-- Opening Marker --

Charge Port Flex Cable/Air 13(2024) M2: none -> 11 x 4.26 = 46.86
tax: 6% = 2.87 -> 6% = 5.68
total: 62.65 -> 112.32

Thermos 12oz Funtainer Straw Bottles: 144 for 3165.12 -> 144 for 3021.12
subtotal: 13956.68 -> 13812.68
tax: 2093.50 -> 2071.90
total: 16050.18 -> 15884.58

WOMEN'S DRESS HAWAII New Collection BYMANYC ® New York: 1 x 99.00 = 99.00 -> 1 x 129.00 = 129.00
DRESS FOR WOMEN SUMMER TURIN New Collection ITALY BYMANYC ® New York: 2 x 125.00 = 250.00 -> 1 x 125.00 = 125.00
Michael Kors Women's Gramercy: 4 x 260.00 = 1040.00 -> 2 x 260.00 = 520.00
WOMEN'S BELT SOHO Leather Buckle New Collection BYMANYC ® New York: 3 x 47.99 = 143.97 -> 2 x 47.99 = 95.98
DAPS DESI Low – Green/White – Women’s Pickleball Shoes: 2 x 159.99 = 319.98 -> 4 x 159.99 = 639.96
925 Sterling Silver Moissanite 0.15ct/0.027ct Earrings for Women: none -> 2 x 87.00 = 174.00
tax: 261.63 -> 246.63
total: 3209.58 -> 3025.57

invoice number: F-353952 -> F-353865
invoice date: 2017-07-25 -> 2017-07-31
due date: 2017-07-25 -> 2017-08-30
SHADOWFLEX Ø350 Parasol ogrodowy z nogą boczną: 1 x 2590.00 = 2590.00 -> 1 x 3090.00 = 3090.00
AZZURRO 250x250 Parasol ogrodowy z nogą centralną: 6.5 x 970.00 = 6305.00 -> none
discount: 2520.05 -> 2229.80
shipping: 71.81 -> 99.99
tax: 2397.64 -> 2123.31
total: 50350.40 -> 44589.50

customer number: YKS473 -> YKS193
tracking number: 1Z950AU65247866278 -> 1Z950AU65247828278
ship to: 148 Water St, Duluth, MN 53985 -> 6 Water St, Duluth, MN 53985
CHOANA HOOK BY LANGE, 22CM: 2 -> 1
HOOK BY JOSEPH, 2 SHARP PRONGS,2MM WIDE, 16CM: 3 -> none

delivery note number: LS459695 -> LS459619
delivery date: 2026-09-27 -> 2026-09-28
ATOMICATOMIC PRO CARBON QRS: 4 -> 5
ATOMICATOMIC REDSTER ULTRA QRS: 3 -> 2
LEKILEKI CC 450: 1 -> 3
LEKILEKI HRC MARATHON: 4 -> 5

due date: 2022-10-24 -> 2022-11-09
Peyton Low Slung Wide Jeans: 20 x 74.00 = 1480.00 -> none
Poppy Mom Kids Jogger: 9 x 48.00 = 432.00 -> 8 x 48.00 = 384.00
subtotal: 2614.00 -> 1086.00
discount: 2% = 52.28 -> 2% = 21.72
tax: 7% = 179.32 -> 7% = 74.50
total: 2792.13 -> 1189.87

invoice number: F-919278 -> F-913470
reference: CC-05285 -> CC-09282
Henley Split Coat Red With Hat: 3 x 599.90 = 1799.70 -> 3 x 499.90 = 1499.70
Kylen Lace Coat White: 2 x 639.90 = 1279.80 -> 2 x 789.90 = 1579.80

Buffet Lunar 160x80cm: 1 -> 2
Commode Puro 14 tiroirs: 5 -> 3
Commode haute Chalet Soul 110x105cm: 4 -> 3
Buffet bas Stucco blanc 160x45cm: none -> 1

-- Closing Marker --

* **WORK ITEM**:
Where a line of the records has the string "LEKILEKI", return that line.

* **YOUR SOLUTION**:
LEKILEKI CC 450: 1 -> 3
LEKILEKI HRC MARATHON: 4 -> 5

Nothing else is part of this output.